Credit:  By Alan Richardson, The Courier, www.thecourier.co.uk 18 April 2011 ~~

Wind farm proposals in Scotland’s wilderness should be a key election issue, according to the Mountaineering Council of Scotland.

The Perth group has urged parties in the Holyrood election to commit to Scotland’s wild landscapes by opposing wind farm proposals in the “dwindling” areas of wildness.

It says the proposed Allt Duine wind farm, on the edge of the Cairngorms National Park, is “a prime example of a renewable energy project that will cause irrevocable damage to a cherished wild landscape” and ruin views in the Monadhliath mountains.

If it is allowed to go ahead the scheme will consist of 31 turbines, each over 125m and visible from many mountains in a 35km radius. It will be 400m from the boundary of the national park, with access tracks starting inside the park.

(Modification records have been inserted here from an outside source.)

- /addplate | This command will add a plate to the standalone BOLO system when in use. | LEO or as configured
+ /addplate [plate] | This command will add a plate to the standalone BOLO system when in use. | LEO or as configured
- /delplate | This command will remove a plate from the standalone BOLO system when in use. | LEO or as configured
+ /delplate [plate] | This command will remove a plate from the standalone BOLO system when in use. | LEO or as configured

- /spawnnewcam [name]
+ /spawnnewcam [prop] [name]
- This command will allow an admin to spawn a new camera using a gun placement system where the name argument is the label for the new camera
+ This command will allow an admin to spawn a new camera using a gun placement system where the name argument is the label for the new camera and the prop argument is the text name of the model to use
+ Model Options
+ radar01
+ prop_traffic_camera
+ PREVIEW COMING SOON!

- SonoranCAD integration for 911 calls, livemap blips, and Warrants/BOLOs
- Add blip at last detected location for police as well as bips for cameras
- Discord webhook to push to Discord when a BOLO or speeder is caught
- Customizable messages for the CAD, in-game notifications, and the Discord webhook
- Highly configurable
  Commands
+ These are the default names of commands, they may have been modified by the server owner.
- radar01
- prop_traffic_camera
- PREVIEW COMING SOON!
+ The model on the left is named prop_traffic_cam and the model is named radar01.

If all the proposed wind farms are developed there will be 11 separate farms visible from Cairn Gorm.

Council president Chris Townsend said, “Scotland’s mountains are a precious wild land resource that, once lost, is gone forever.”

Conservation body the John Muir Trust recently issued a report claiming that wind farms’ output is often no more than 10%, rather than the 30% stated by the industry.

It said a consultant’s report showed the whole network was sometimes creating only enough energy to boil a few thousand kettles.

Source:  By Alan Richardson, The Courier, www.thecourier.co.uk 18 April 2011

This article is the work of the source indicated. Any opinions expressed in it are not necessarily those of National Wind Watch.

The copyright of this article resides with the author or publisher indicated. As part of its noncommercial effort to present the environmental, social, scientific, and economic issues of large-scale wind power development to a global audience seeking such information, National Wind Watch endeavors to observe “fair use” as provided for in section 107 of U.S. Copyright Law and similar “fair dealing” provisions of the copyright laws of other nations. Send requests to excerpt, general inquiries, and comments via e-mail.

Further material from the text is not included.